Général Eugène Cavaignac

Ainsi, commença, dès le 23 juin 1848, la plus terrible bataille de rues qui eût encore ensanglanté Paris. Celle-ci devait durer trois jours. Elle fit plusieurs milliers de morts, dont six officiers et l'archevêque de Paris, Monseigneur Affre, qui tenta de s'interposer pour ramener la paix.

L'armée et la Garde nationale remportèrent la victoire.

La répression qui s'abattit sur les insurgés fut terrible. Il y eut plus de 11 000 arrestations, près de 4000 personnes furent déportées, sans jugement, en Algérie. Les clubs et cercles socialistes furent fermés et les journaux de cette tendance interdits.

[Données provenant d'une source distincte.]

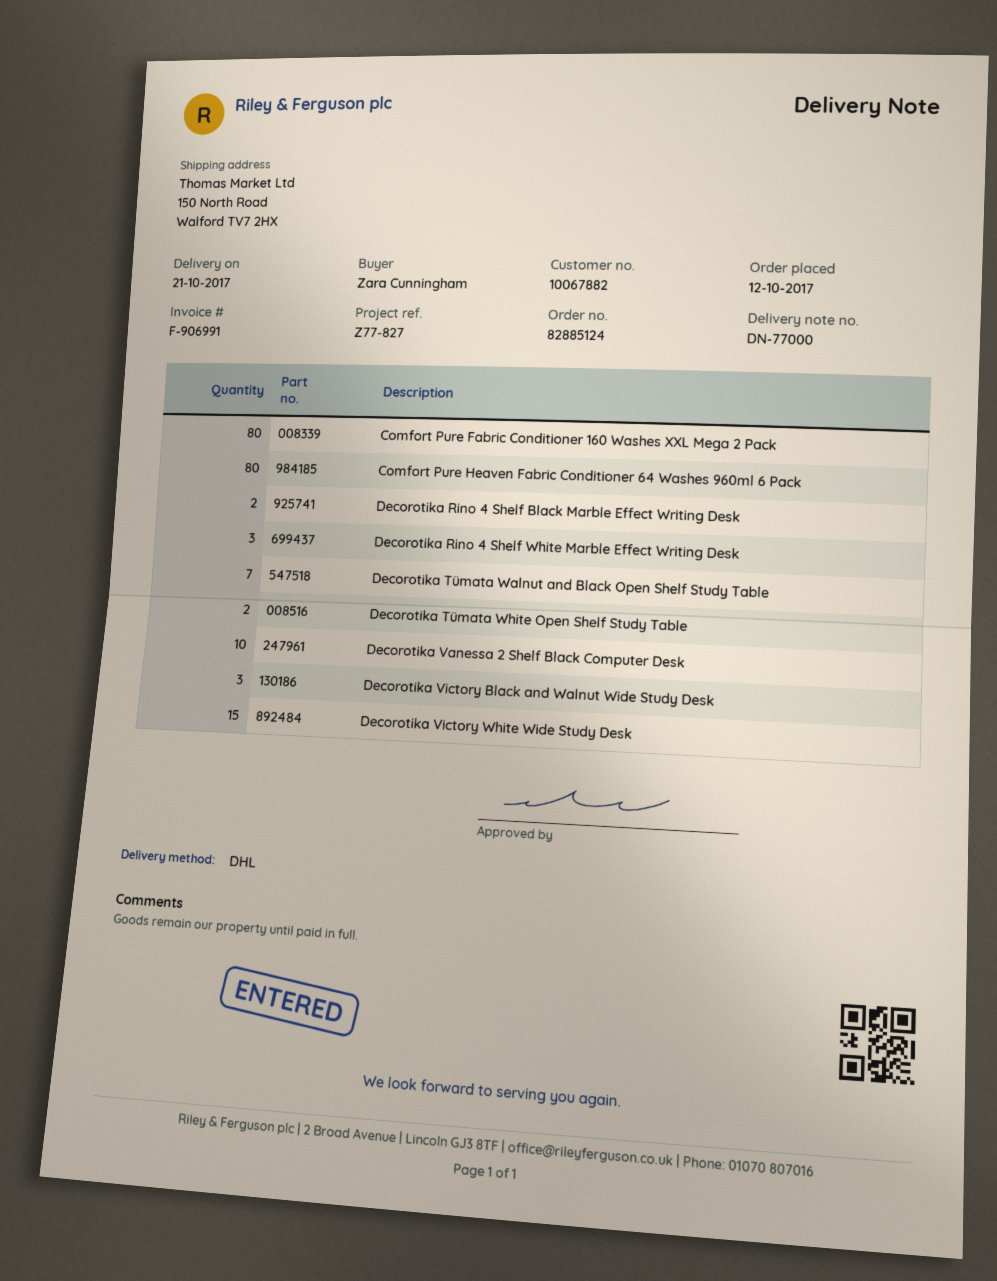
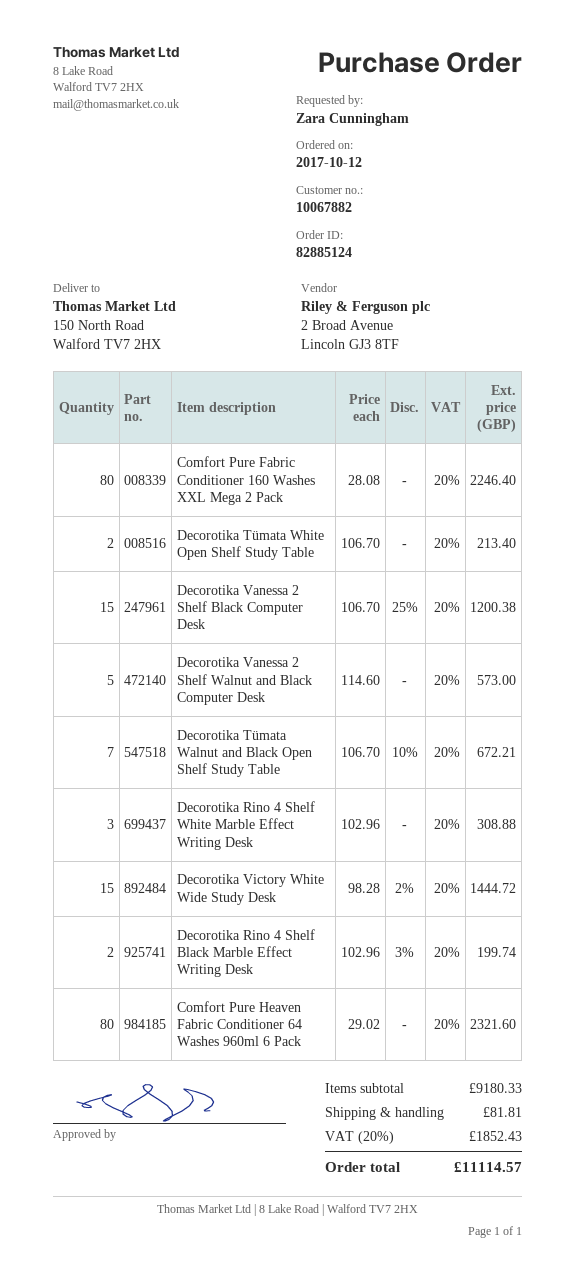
Decorotika Vanessa 2 Shelf Black Computer Desk: 10 -> 15
Decorotika Victory Black and Walnut Wide Study Desk: 3 -> none
Decorotika Vanessa 2 Shelf Walnut and Black Computer Desk: none -> 5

Les ouvriers avaient été frappés à mort par la République. Ils lui étaient désormais farouchement hostiles ; les bourgeois aussi, qui n'admettaient l'augmentation des impôts et les paysans redoutaient qu'à l'instigation des socialistes on ne procédât à un partage des terres. Cette peur des "rouges" et des "partageux" rapprocha dès lors tous ceux qui avaient quelque richesse ou intérêts à défendre et les unit au sein d'un grand parti de l'ordre.

Le Second Empire devait sortir de cet état d'esprit.